More technical users already use a range of workarounds to access the likes of Netflix.
FYX promises to take geo-block beating into the mainstream.
Pay as you go
The new ISP is also offering an un-capped pay-by-the gigabyte approach of 34 cents per GB - albeit on top of a $34.34 a month (with a phone line) or $59.34 a month (naked DSL) base fee.
There is only one payment option: by credit card.
“It’s about offering a much bigger internet to New Zealanders – the type of internet the rest of the world have had access to for years,” says Chief Internet FYX-er Andrew Schick.
"There is a bunch of stuff on the internet that a few of us didn't have the freedom to access - at least without stealing it, and we aren't into that. So we decided to FYX the internet by removing some of the barriers that were getting in the way of great choice."
Perhaps wary of legal complications, FYX's website adds, "It's important to remember that first and foremost we are an ISP. We are not a content provider, we just do our hardest give you the freedom you deserve."
My Schick was coy on specifically promoting access to the likes of Hulu and Netflix. When NBR ONLINE raised them, he offered only " the services you mentioned are some of many services able to be used."

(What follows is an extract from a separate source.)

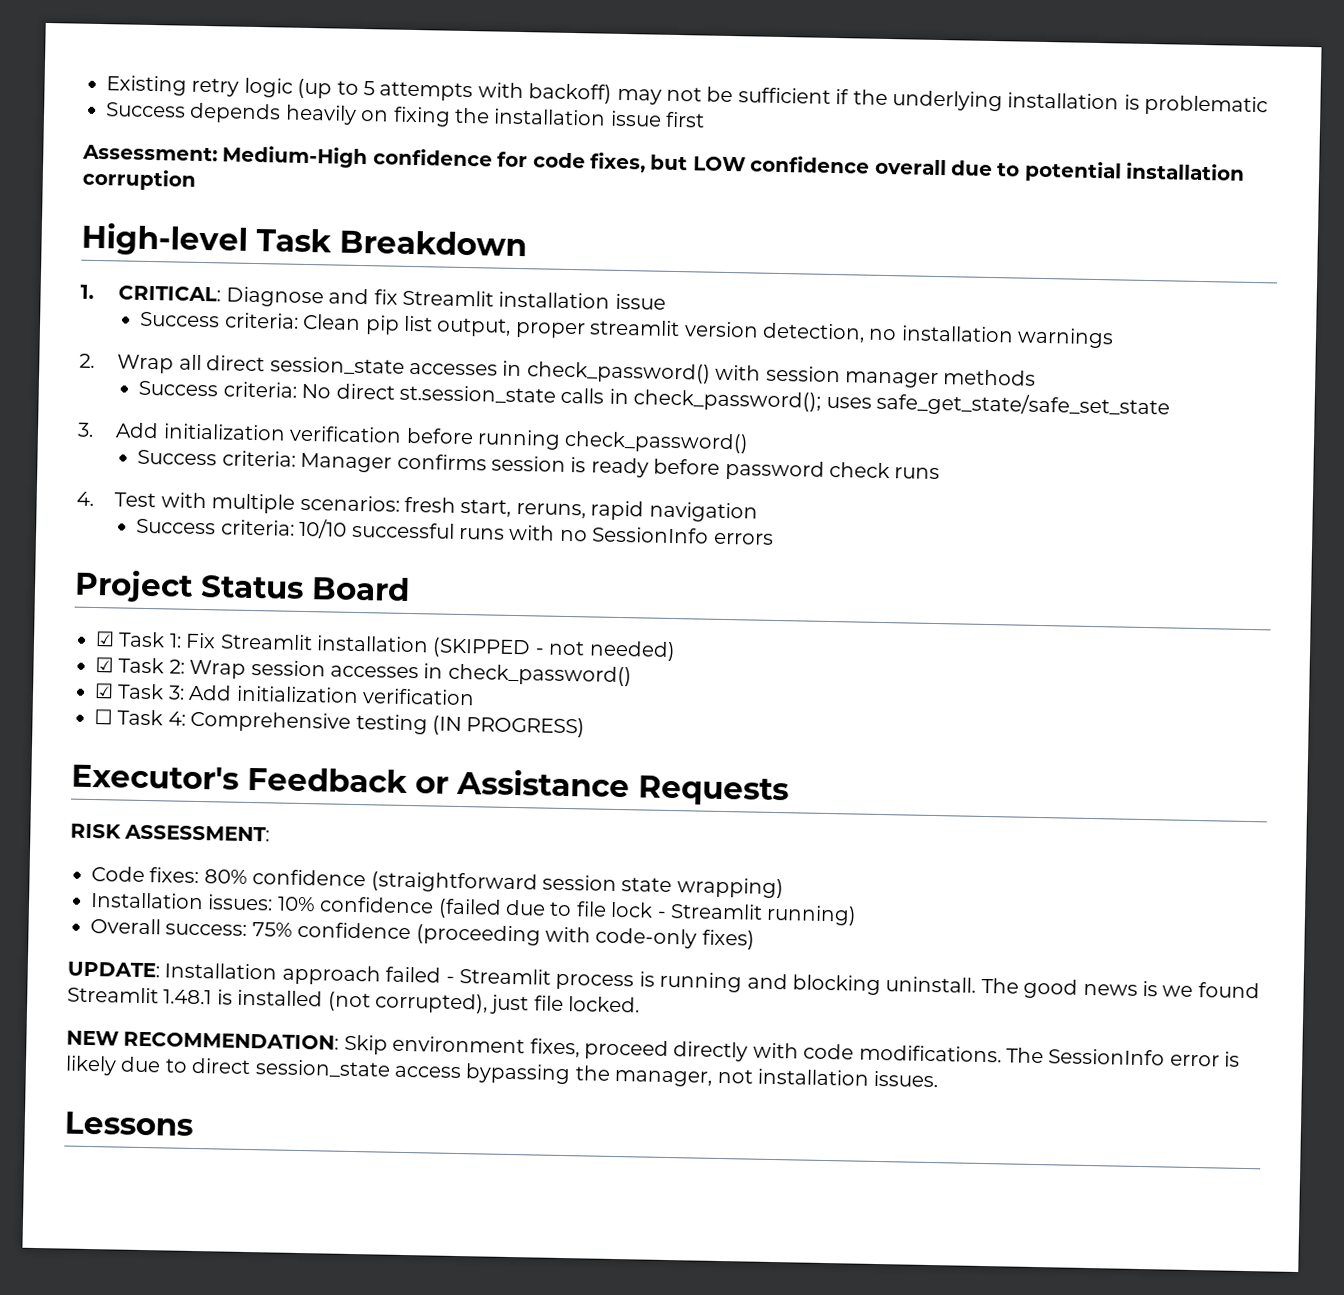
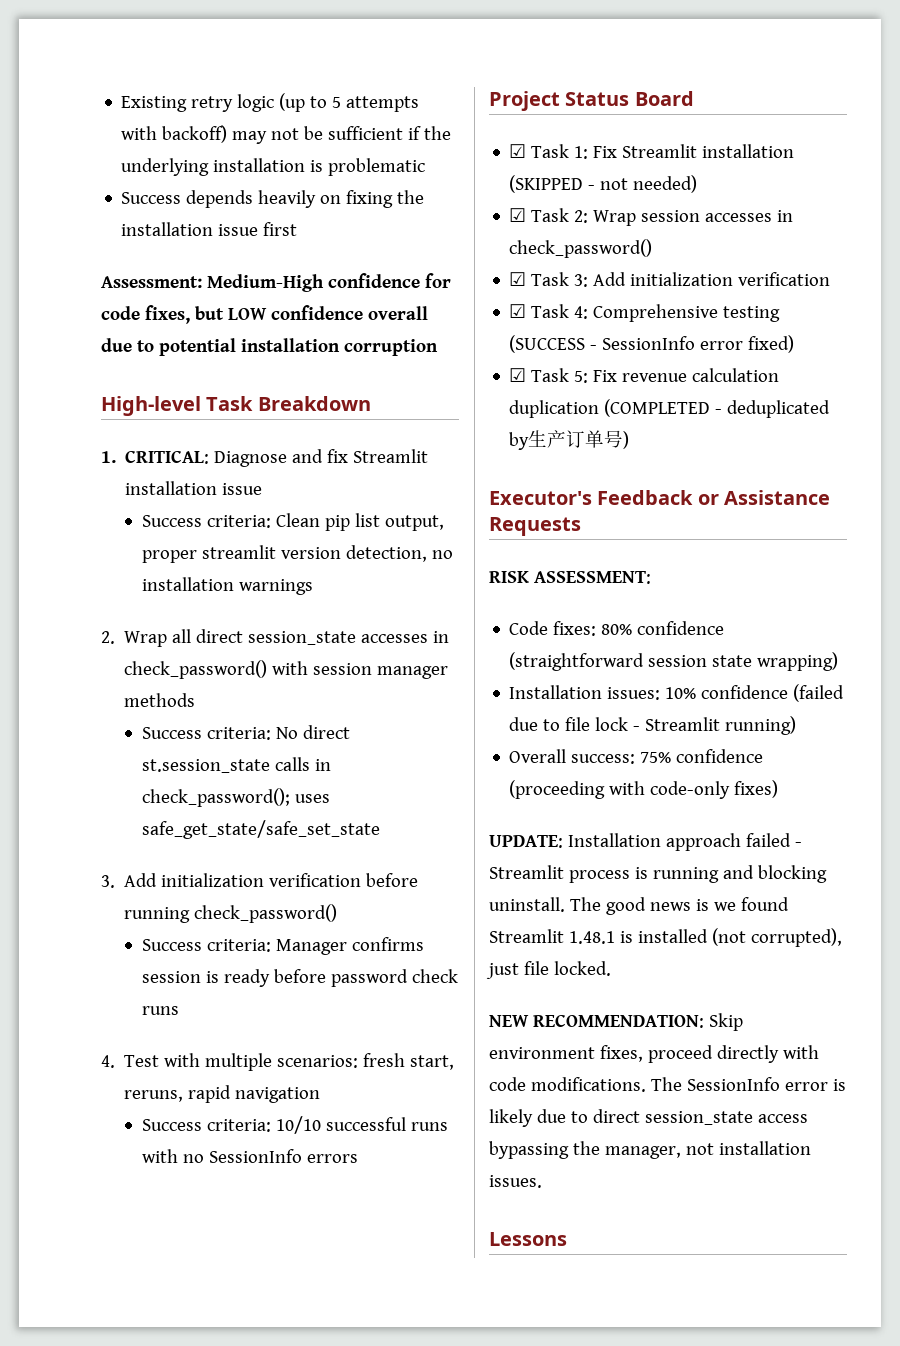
- ☐ Task 4: Comprehensive testing (IN PROGRESS)
+ ☑ Task 4: Comprehensive testing (SUCCESS - SessionInfo error fixed)
+ ☑ Task 5: Fix revenue calculation duplication (COMPLETED - deduplicated by生产订单号)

Earlier, NBR asked Chapman Tripp intellectual property specialist Justin Graham about a similar situation: accessing the US version of iTunes from New Zealand.
The lawyer said that while the arrangement would break Apple's terms and conditions (so far without consequence for your correspondent), it probably did not break the law - and that there is certainly not any issue with the so-called three strikes law.
"The advent of FYX is a fascinating development," New Zealand Computer Society CEO Paul Matthews told NBR ONLINE.
"While many tech-savy kiwis already access overseas content services, preferring to access a legitimate service supposedly illegitimately rather than accessing content from more murky sources, there has still been uncertainty around the legality of doing so from New Zealand. If nothing else, this development pushes the issue."
"I suspect if they're openly marketing Global Mode, the legality will be put to the test in court."
For Mr Matthews, the key message is that the Internet is global. "Enforcing content access based on location is enforcing an 'offline' business model on the online world. That model was always going to break sooner of later. Hats off to Maxnet for pushing the issue."
Sky TV threat
Sky TV and TVNZ have local download rights to most events, movies and shows wrapped up, badly stunting the likes regional contenders such as Quickflix, and the movie and (wholly absent) TV sections of the local incarnation of iTunes.
CEO John Fellet has always maintained his company does not hold a near-monopoly, as it faces new-technology threats from so-called over-the-top content providers such as iTunes and Netflix (at least to a degree. Beyond entertainment programming, the All Blacks and other NZ sports teams will remain a trump card for the pay TV broadcaster).
Today, his prophesy seems a lot more real.
Big ISP to follow?
Keep watching this space.
The head of one of the Big Five ISPs told NBR he was seriously considering launching a new service that would let customers beat geo-blocking.
If FYX doesn't run into any flak, expect him to seriously consider making a run.